A mint julep, with reverence

One of the reasons I have stayed with dog shows for over 40 years is that they represent a kind of civilized lifestyle that I have always admired, one that respects tradition, while living life to the fullest. Most dog people have varied interests and are experts at combining celebrations with those interests. Many of our dog folk also own horses, which provides me an opportunity to segue into two of my favorite interests: cooking & entertaining.
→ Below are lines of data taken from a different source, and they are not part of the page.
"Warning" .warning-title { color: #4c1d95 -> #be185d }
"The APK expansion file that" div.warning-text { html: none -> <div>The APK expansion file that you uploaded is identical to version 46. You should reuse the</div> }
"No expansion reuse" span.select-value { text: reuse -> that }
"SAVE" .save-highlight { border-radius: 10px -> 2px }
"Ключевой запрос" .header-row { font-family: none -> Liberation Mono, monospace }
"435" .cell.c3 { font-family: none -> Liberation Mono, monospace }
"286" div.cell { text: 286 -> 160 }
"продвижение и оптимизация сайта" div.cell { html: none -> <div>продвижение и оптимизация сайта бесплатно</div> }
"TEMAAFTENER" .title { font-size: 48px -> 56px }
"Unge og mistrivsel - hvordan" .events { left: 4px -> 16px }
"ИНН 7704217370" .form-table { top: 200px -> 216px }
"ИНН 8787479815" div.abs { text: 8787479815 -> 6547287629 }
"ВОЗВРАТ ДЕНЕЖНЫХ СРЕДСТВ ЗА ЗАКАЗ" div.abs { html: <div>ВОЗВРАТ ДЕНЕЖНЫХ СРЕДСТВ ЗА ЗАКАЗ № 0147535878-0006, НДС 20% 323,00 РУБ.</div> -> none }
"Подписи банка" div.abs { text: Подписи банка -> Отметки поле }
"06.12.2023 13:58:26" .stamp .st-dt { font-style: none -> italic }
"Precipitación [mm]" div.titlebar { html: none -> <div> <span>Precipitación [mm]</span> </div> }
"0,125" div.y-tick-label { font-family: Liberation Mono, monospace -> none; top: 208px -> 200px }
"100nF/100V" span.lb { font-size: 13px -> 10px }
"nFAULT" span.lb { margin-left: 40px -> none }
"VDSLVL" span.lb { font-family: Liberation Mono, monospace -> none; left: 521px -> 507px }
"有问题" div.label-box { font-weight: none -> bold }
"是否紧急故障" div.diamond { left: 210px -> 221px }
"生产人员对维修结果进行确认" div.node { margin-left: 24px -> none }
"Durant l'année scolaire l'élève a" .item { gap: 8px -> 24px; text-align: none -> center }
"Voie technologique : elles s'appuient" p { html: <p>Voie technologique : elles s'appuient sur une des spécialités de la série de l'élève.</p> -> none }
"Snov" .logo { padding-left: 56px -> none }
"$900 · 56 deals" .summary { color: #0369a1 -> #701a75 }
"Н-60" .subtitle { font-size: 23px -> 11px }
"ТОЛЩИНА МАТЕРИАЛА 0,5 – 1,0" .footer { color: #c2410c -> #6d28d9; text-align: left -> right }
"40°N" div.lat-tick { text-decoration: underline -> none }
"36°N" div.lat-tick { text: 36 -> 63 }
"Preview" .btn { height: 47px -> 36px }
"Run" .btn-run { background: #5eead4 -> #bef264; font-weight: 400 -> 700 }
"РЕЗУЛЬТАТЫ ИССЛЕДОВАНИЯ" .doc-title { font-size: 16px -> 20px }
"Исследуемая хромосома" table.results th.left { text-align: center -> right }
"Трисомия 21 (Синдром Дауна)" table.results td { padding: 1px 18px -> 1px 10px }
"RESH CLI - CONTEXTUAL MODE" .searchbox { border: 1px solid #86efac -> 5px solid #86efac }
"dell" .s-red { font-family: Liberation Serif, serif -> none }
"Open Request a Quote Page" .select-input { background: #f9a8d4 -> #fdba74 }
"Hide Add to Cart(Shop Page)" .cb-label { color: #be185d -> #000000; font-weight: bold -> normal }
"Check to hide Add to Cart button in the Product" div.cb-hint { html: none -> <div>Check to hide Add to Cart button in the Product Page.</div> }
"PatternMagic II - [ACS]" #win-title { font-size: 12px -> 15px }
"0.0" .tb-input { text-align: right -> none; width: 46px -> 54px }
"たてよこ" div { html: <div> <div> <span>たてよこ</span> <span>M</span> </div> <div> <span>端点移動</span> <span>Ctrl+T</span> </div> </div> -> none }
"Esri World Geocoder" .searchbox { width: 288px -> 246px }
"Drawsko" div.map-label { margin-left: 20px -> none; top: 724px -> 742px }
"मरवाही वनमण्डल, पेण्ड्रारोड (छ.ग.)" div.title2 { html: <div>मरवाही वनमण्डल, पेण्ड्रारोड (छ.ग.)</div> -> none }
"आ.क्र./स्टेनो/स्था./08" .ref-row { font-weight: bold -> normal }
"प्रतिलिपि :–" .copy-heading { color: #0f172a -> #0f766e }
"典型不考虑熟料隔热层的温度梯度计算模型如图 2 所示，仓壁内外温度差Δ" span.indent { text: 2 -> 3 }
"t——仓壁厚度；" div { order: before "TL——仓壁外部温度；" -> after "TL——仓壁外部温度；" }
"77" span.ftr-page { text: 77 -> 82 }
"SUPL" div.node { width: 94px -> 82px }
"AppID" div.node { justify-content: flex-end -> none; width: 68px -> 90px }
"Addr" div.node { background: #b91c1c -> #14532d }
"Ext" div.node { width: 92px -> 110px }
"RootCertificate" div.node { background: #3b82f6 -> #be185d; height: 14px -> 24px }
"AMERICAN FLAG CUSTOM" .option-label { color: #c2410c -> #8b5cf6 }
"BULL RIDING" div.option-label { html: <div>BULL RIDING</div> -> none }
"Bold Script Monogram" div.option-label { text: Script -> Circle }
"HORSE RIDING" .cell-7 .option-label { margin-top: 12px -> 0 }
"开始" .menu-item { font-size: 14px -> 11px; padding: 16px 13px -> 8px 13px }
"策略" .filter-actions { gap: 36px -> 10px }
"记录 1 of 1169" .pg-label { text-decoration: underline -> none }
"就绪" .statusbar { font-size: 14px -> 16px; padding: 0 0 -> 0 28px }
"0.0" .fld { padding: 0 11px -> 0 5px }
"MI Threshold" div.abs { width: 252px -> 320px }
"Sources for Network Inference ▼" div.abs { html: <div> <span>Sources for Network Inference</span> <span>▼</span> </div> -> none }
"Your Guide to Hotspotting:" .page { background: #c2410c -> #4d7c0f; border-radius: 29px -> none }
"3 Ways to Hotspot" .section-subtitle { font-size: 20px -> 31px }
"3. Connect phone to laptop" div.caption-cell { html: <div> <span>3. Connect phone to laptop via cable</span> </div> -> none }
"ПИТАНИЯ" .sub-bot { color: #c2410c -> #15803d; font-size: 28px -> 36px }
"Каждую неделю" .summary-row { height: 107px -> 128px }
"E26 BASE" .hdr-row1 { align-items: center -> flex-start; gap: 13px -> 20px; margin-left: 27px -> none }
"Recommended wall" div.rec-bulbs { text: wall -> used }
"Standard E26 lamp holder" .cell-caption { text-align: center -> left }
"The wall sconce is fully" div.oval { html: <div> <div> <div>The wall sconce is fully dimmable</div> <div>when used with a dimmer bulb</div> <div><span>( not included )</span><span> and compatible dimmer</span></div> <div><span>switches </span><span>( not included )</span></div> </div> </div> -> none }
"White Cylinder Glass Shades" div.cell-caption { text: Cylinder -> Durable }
Today is the first Saturday in May. Here in the South, ladies are donning their hats and men are arguing over the proper way to make a mint julep. It is the day of the running of the Kentucky Derby, the oldest continuously running sporting event in America. I’m not quite sure when they first started serving mint juleps at the Derby, but today the “official recipe” has been usurped by corporate America and the Early Times Distillery Company. While the official recipe calls for using a simple syrup infused with mint, I assure you that such an approach is far from the original. Here’s how I make a mint julep, with reverence.



  • • 6 spearmint leaves
  • • 1 tsp fine sugar
  • • cracked ice
  • • 3 oz (2 jiggers) Wild Turkey 101 bourbon


  • • First, select your glass, or tin. I’m not sure why the silver tumbler is so sought after. I suspect that glass was too fragile to take out to a sporting event, but since most of us will be watching from the comfort of our family rooms, glass is perfectly acceptable. Personally, I like to be able to admire my drink through the glass. The size of the glass does matter. I prefer an 8-ounce highball class. Most prefer a larger glass, but I will leave the debate over giant cocktails for a later post. Whether silver or glass, start with a dry glass.
  • • Add mint, then sugar, & bruise the leaves a bit with a bar spoon or muddler.  Now, here’s our first point of debate. Most purists agree that the mint should not be macerated, i.e., worked into a paste, but all will agree that the leaves must be bruised sufficiently to release the spearmint oils. I subscribe to the theory that you must be able to look cool while you prepare the drink.  Therefore I say taunt the mint, but don’t torment it.
  • • Fill the glass with cracked ice.  I read one recipe that insisted the ice should be like that used for a snow cone.  That, again, smacks of excess. I happily have a fridge that produces perfectly cracked ice.  You can always take ice cubes and pulse them a couple of times in the blender, just don’t let anyone see you do it.
  • • Add the bourbon and stir. The choice of bourbon is an intensely personal affair. I like my Wild Turkey 101, but I will admit there are other acceptable spirits.  However, I would advise against one that already has an overly sweet taste. Whatever bourbon you use, stir until the glass frosts.
  • • Garnish with mint and serve. A straw is optional, but I prefer to get my nose down into the drink to appreciate the aroma.

So have yourself a mint julep and watch the race…after which you can figure out what to have for your Cinco de Mayo dinner. It’s too late for my chile verde, but you can have one of my margaritas. And that’s today’s Back Story.